## Task to carry out:
Show each line in the listing below that contains the word "temporariamente".

## Extracted information:
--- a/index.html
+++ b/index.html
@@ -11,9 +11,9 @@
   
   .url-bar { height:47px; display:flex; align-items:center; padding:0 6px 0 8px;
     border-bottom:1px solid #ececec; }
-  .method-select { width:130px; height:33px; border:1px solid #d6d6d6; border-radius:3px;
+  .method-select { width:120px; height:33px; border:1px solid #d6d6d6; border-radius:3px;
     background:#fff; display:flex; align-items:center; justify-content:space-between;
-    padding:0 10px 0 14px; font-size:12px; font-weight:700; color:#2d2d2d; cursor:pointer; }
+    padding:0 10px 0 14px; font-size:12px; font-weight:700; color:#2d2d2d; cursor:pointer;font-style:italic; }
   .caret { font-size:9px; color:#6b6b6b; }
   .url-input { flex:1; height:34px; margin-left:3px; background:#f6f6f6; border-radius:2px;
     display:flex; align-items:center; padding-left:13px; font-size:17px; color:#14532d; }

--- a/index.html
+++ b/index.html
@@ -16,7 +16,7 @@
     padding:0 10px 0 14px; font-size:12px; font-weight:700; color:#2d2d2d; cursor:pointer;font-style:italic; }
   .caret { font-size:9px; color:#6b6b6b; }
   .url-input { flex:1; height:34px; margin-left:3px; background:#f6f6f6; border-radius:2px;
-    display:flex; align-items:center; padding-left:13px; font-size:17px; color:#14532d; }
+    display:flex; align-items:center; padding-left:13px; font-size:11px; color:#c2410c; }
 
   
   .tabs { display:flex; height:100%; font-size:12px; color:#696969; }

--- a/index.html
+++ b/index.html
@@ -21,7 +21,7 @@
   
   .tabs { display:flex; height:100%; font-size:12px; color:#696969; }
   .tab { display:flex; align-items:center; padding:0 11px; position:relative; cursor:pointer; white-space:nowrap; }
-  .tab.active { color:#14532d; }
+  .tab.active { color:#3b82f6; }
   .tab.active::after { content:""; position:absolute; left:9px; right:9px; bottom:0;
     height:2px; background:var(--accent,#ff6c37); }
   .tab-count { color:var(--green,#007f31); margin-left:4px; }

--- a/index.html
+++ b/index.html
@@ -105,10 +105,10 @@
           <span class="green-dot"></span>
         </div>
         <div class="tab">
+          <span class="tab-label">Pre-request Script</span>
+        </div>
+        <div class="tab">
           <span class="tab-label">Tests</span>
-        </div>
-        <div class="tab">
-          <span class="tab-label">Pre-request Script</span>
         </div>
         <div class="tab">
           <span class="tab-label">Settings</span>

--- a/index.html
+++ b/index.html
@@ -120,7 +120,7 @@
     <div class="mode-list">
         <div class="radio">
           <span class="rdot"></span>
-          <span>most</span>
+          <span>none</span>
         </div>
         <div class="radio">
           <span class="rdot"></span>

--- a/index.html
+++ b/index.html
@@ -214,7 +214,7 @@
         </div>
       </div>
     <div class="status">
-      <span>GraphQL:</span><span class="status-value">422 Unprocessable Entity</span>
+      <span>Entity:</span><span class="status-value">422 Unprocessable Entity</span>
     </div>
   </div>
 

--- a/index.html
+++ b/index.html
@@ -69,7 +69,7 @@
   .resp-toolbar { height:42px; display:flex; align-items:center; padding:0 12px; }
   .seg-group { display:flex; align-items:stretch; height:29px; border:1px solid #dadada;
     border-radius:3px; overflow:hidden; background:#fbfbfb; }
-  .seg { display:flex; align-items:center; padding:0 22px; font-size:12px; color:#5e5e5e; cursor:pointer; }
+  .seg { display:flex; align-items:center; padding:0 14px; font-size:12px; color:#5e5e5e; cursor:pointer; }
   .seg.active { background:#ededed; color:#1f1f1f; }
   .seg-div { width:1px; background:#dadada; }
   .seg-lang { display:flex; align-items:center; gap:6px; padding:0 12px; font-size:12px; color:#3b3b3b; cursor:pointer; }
---
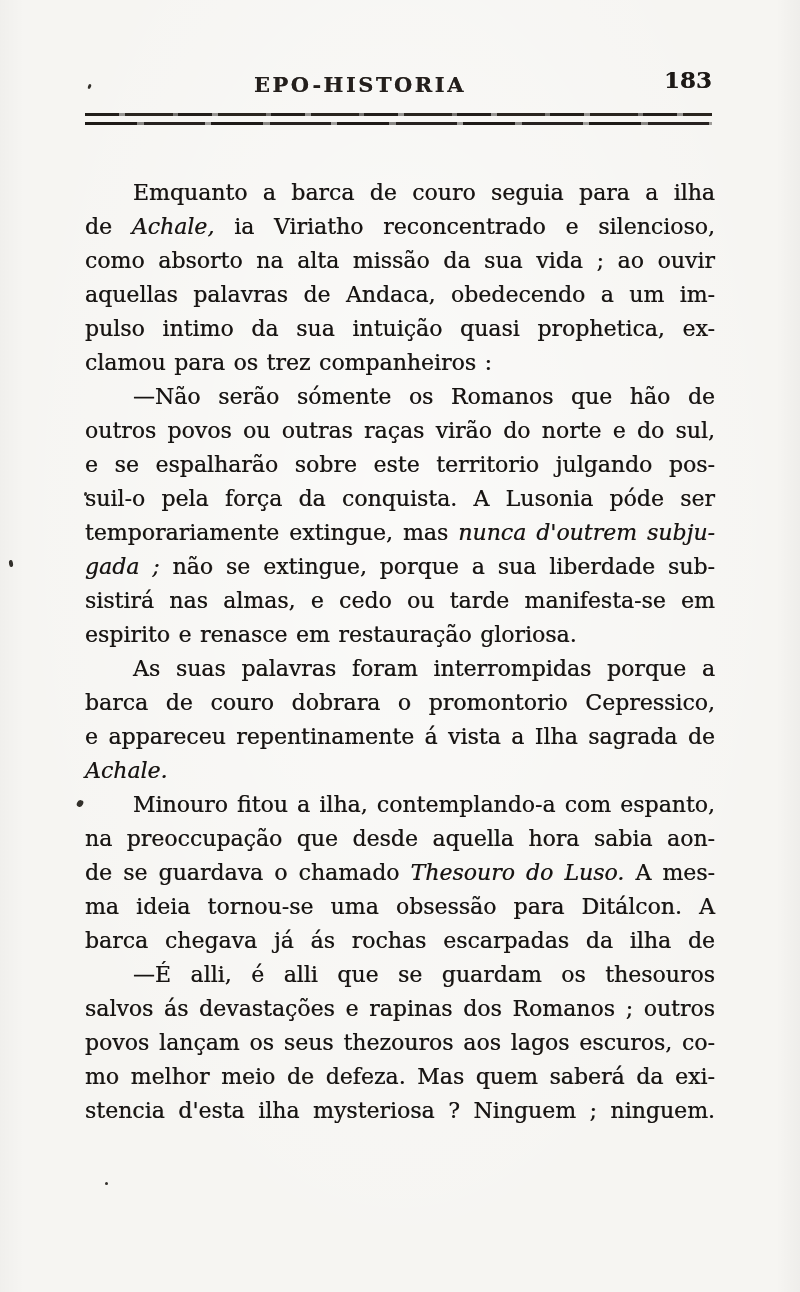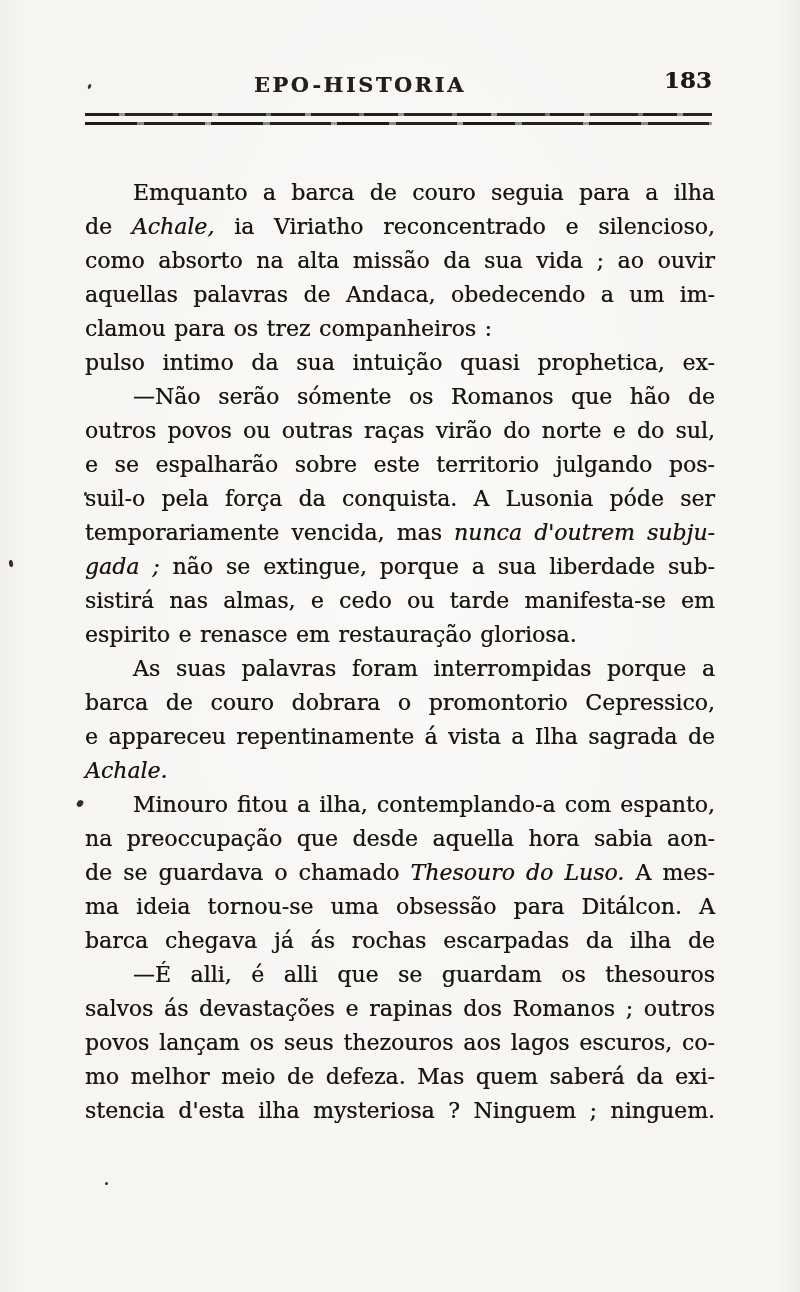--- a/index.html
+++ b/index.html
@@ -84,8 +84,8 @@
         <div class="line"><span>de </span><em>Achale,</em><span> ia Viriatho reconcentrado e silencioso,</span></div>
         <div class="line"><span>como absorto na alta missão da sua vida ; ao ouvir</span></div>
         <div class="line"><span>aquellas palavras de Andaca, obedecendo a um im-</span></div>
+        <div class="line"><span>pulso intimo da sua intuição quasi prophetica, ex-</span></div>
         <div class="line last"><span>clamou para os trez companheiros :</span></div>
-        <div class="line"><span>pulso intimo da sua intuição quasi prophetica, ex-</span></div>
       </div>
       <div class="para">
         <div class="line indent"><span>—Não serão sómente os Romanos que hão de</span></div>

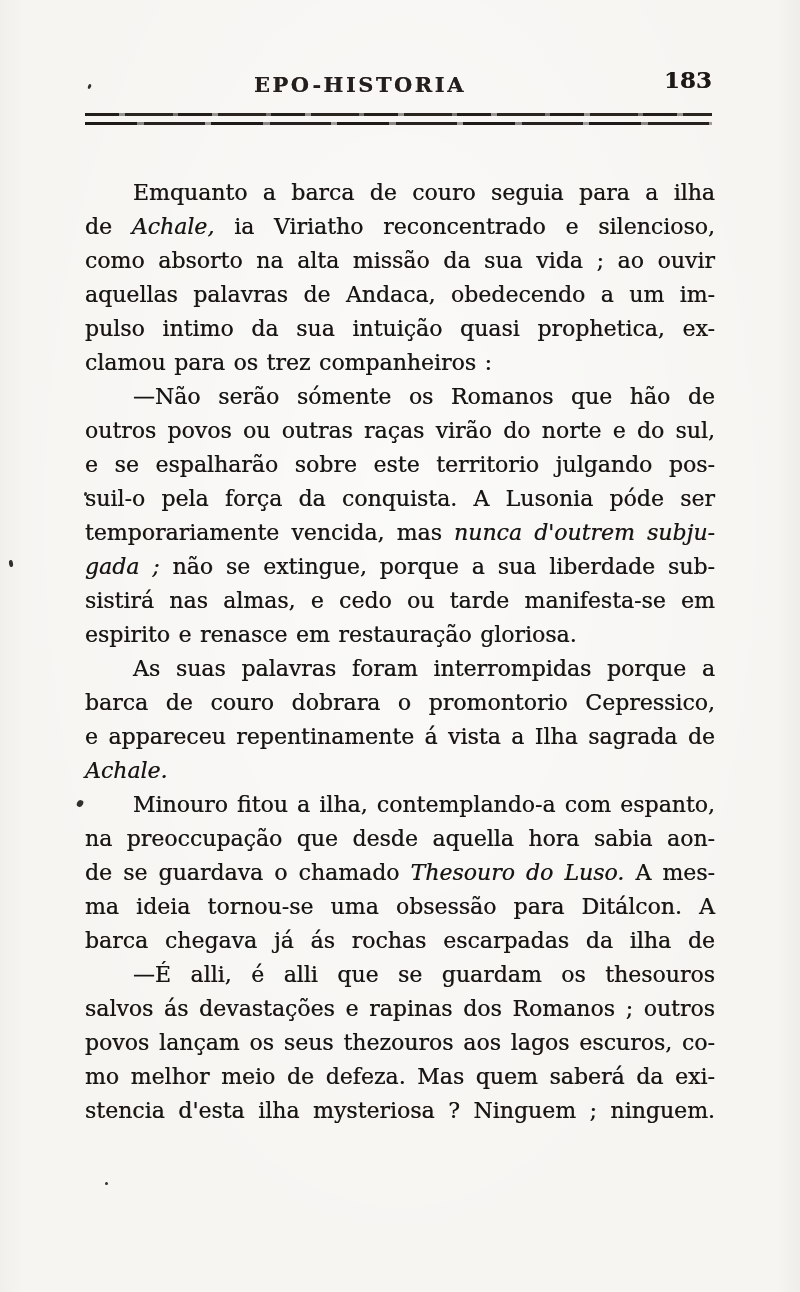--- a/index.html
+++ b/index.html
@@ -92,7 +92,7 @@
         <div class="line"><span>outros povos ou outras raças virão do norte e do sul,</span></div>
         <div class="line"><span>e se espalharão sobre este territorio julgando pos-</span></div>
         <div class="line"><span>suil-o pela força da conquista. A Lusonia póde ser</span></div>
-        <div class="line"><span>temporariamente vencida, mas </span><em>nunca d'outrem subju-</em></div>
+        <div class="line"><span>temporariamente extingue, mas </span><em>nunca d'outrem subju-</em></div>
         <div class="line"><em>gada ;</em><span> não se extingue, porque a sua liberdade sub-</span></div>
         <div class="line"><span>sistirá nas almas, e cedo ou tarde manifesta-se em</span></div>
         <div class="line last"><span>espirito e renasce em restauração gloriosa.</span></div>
* * *
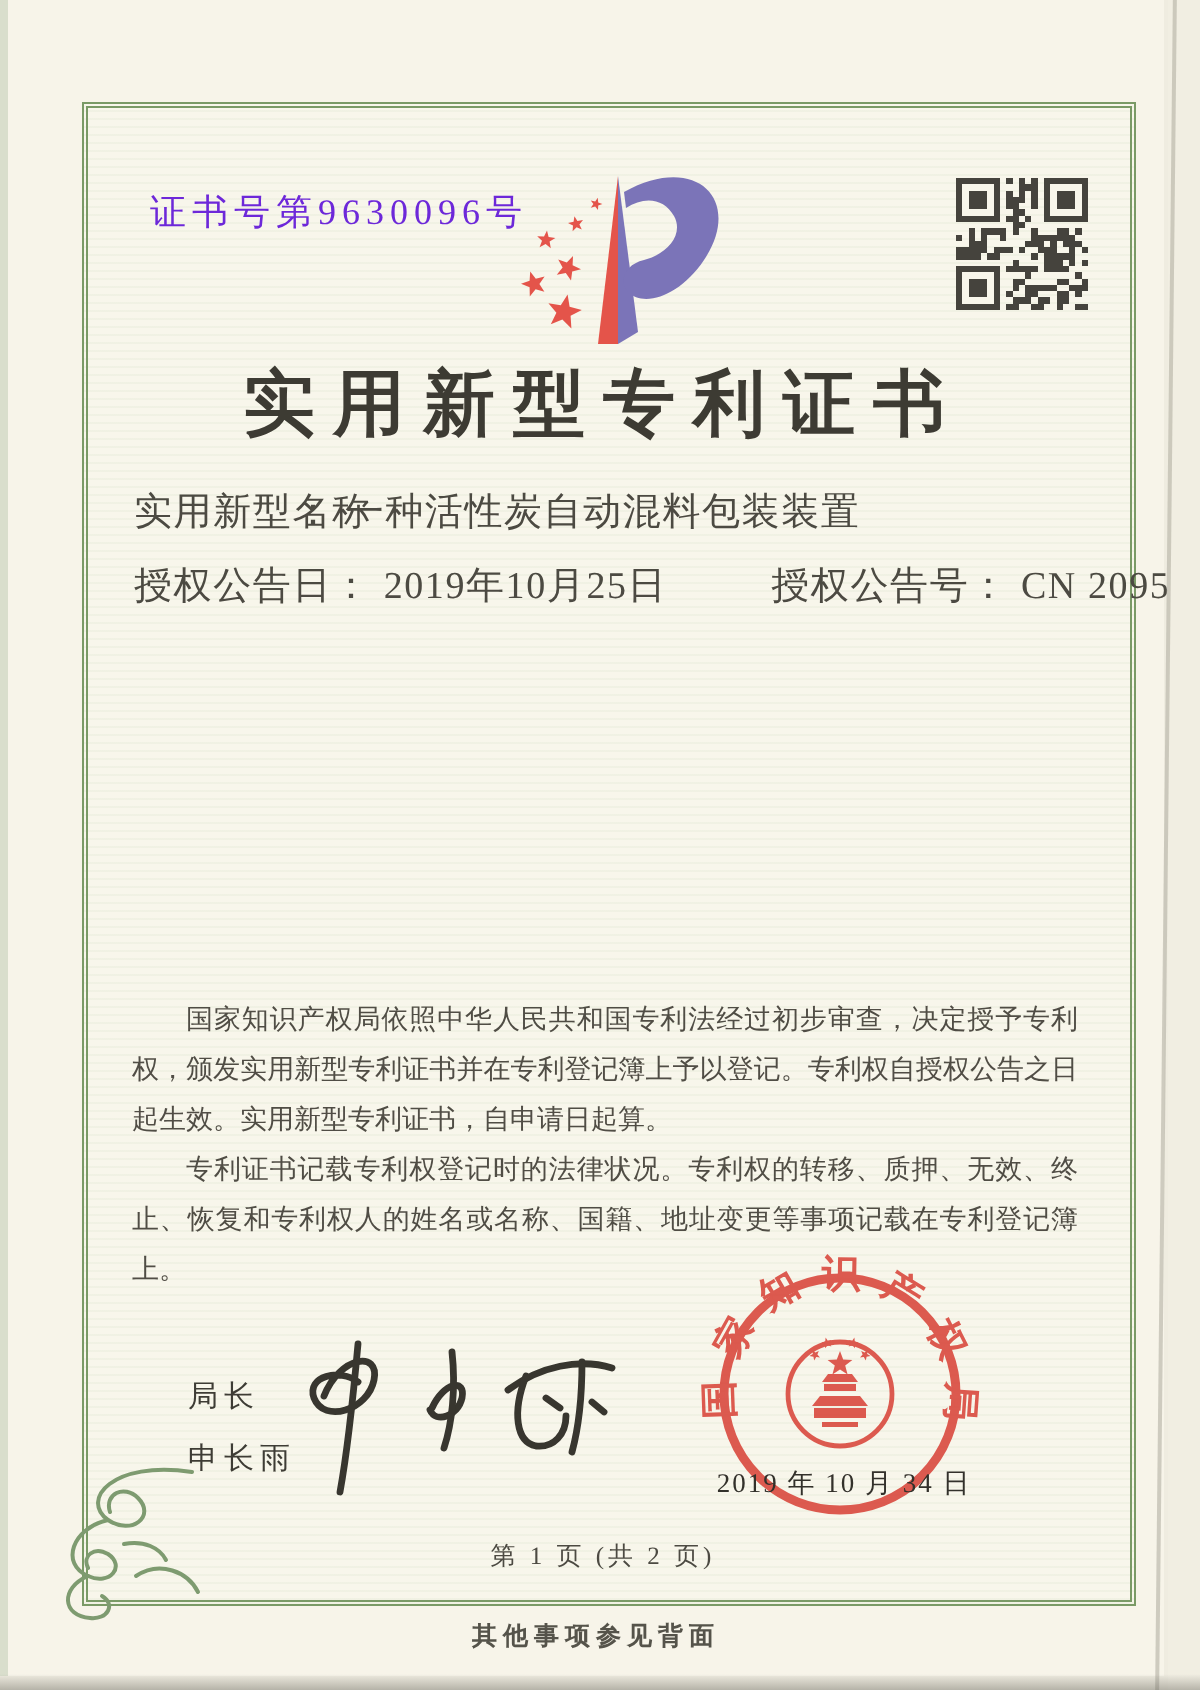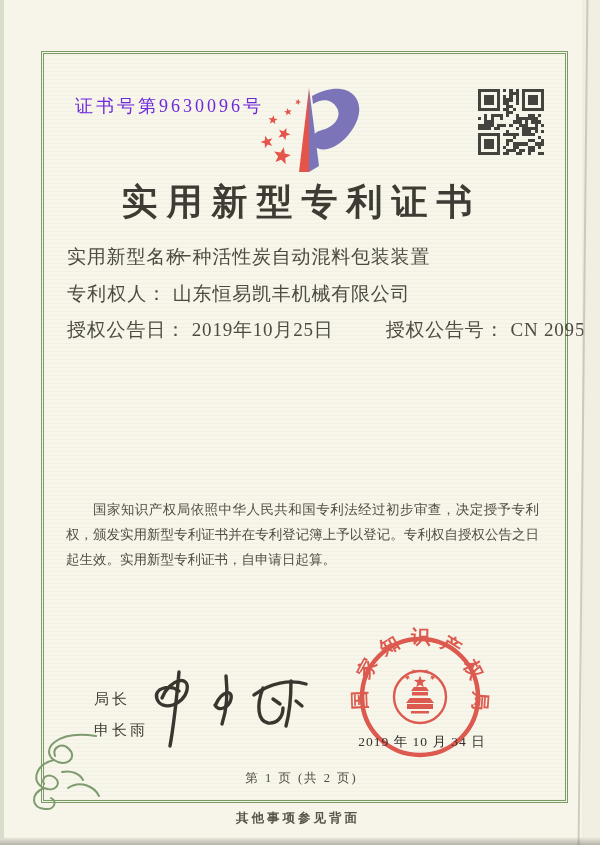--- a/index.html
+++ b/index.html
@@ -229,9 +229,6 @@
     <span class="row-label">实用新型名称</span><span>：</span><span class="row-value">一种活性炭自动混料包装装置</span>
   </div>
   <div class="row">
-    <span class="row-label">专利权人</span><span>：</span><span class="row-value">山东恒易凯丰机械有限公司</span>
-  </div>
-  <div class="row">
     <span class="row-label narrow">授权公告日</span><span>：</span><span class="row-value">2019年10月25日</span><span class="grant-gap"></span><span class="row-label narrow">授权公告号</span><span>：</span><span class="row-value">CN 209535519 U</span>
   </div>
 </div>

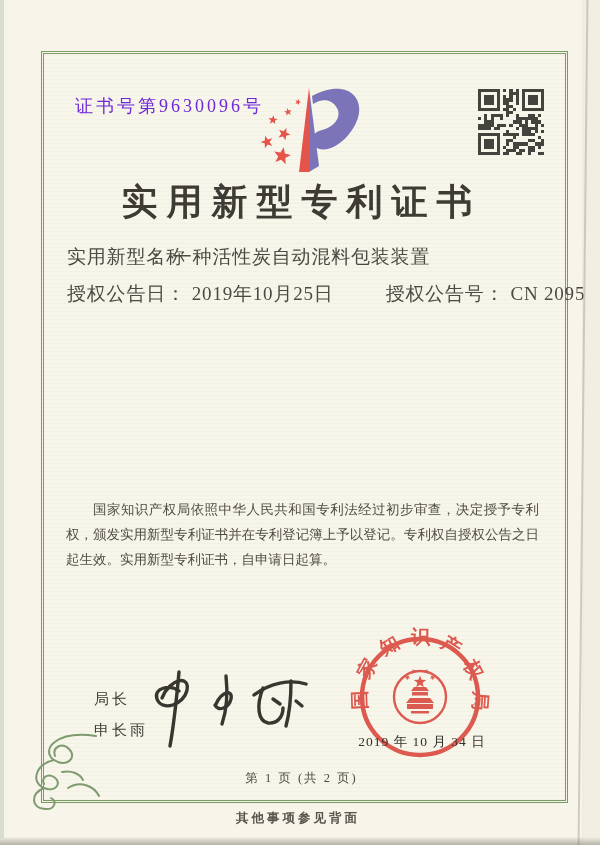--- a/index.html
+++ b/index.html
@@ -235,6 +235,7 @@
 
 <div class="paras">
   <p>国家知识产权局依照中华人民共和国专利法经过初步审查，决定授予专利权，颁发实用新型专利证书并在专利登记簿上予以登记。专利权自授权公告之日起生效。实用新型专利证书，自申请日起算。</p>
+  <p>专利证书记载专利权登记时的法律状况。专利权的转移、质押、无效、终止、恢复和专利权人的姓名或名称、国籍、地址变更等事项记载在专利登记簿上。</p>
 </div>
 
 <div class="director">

## Answer section:
-        <div class="line"><span>temporariamente vencida, mas </span><em>nunca d'outrem subju-</em></div>
+        <div class="line"><span>temporariamente extingue, mas </span><em>nunca d'outrem subju-</em></div>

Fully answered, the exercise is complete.